Propos recueillis par Mathieu Ozanam

24 avril 2001

Jean-Luc Préel est secrétaire national de l'UDF, chargé de la protection sociale, député de Vendée depuis 1988 et gastro-entérologue. Il soutient son projet de régionalisation du système de santé en préconisant une vraie décentralisation et non une déconcentration.

 La situation paraît particulièrement tendue avec les professionnels de santé et l'on semble encore courir après les dépenses de santé. Quel constat faites-vous de la situation ?

Le système de soins à la française est plutôt performant concernant le curatif, l'OMS a d'ailleurs classé la France en première position dans son palmarès, même si les choix des critères intervient, naturellement (à ce sujet, lire notre article Rapport de l'OMS la santé dans le monde 2000). Mais nous sommes mauvais pour la prévention.
S'il est relativement coûteux, il faut souligner que nous ne sommes guère que le 5ème pays en terme de dépenses de santé par rapport au PIB, la France est riche et peut se le permettre. De plus il ne faut pas voir la santé uniquement comme une source de coûts. Des biens, des services et des emplois sont créés dans toutes les régions. On l'oublie un peu trop.
Je constate également que la France est le seul pays à bénéficier d'une aussi grande liberté, que ce soit pour le choix de son médecin ou pour son lieu d'hospitalisation dans le secteur public ou privé, et tout cela sans liste d'attente comme en Grande-Bretagne, au Danemark ou au Québec. Les médecins, quant à eux, ont la liberté de s'installer où ils le désirent et de prescrire, comme ils l'entendent, même si certains de ceux avec qui j'en discute ne partagent pas entièrement mon point de vue. Cependant il reste des progrès à faire pour une meilleure prise en compte des besoins et de l'adéquation de l'offre, pour mieux articuler la ville et l'hôpital. Nous nous dirigeons aujourd'hui vers une étatisation quasi complète du système de santé.

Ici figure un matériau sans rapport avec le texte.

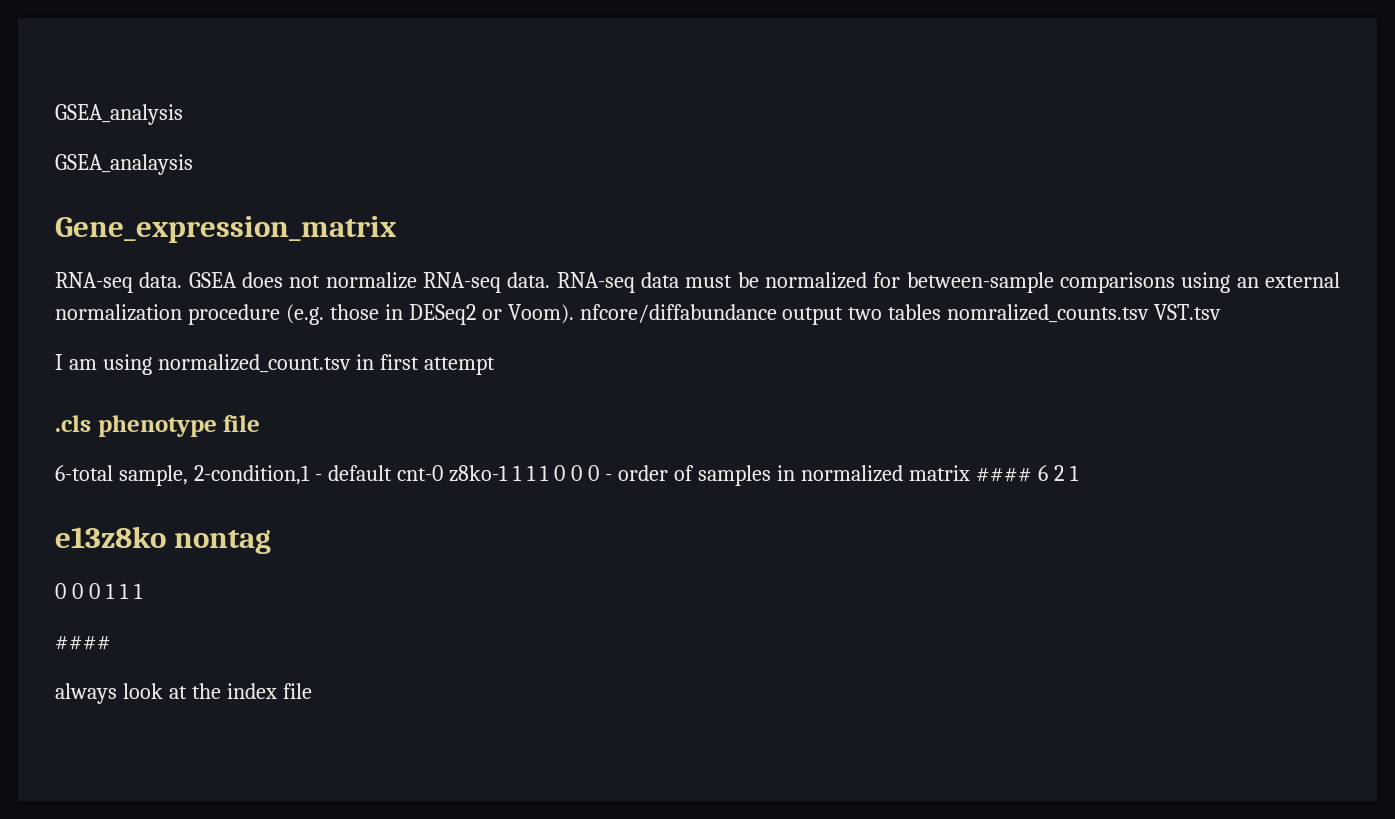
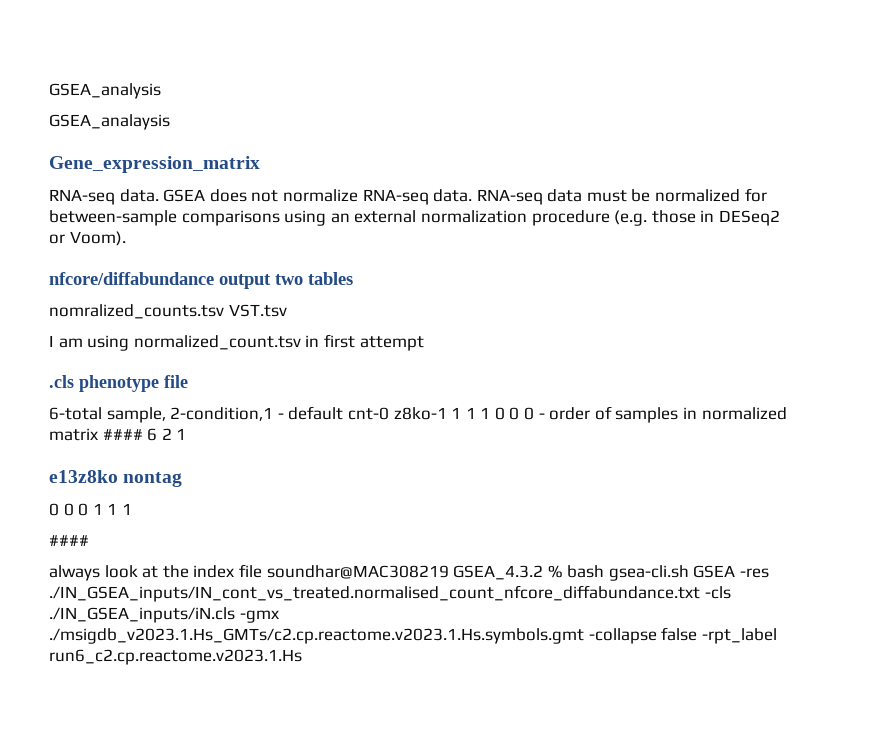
- RNA-seq data must be normalized for between-sample comparisons using an external normalization procedure (e.g. those in DESeq2 or Voom). nfcore/diffabundance output two tables nomralized_counts.tsv VST.tsv
+ RNA-seq data must be normalized for between-sample comparisons using an external normalization procedure (e.g. those in DESeq2 or Voom).
+ nfcore/diffabundance output two tables
+ nomralized_counts.tsv VST.tsv
- always look at the index file
+ always look at the index file soundhar@MAC308219 GSEA_4.3.2 % bash gsea-cli.sh GSEA -res ./IN_GSEA_inputs/IN_cont_vs_treated.normalised_count_nfcore_diffabundance.txt -cls ./IN_GSEA_inputs/iN.cls -gmx ./msigdb_v2023.1.Hs_GMTs/c2.cp.reactome.v2023.1.Hs.symbols.gmt -collapse false -rpt_label run6_c2.cp.reactome.v2023.1.Hs

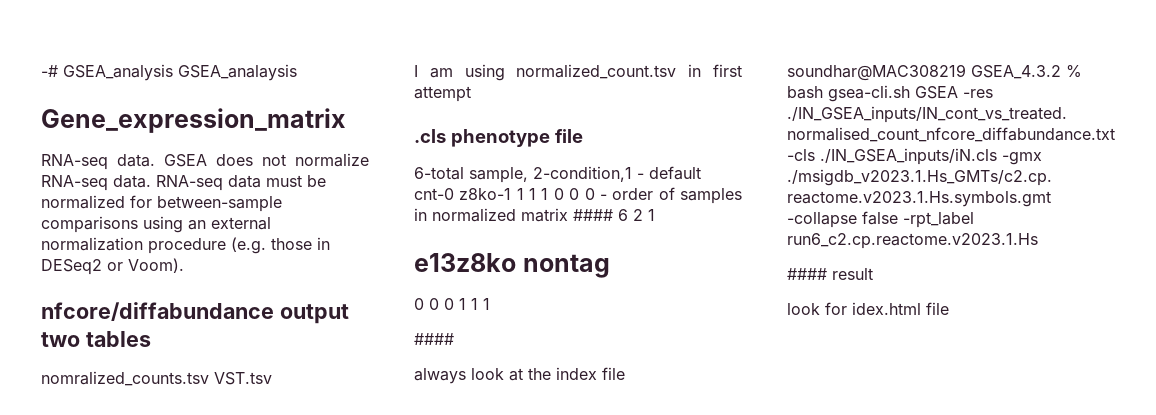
- GSEA_analysis
- GSEA_analaysis
+ -# GSEA_analysis GSEA_analaysis
+ #### result
+ look for idex.html file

 Pourtant la régionalisation est déjà en marche depuis la loi hospitalière de 1991, puis les créations des ARH et des URCAM ?

C'est surtout l'étatisation qui est en marche. L'Etat s'immisce partout. Il définit la politique des hôpitaux, a récupéré les cliniques en 2000 qui étaient auparavant dans le champs de compétence de la CNAMTS, et s'occupe des médicaments. Lorsqu'un problème avec les professionnels de santé surgit, le ministère intervient à temps et contretemps, sans se préoccuper des accords intervenus, comme cela a été le cas avec les dentistes et les radiologues.
Depuis 1995, l'assemblée nationale débat des dépenses de santé, c'est un grand progrès. Mais lors de l'examen de la loi de financement de la sécurité sociale un taux d'augmentation des dépenses de santé est voté, sans se préoccuper des besoins réels.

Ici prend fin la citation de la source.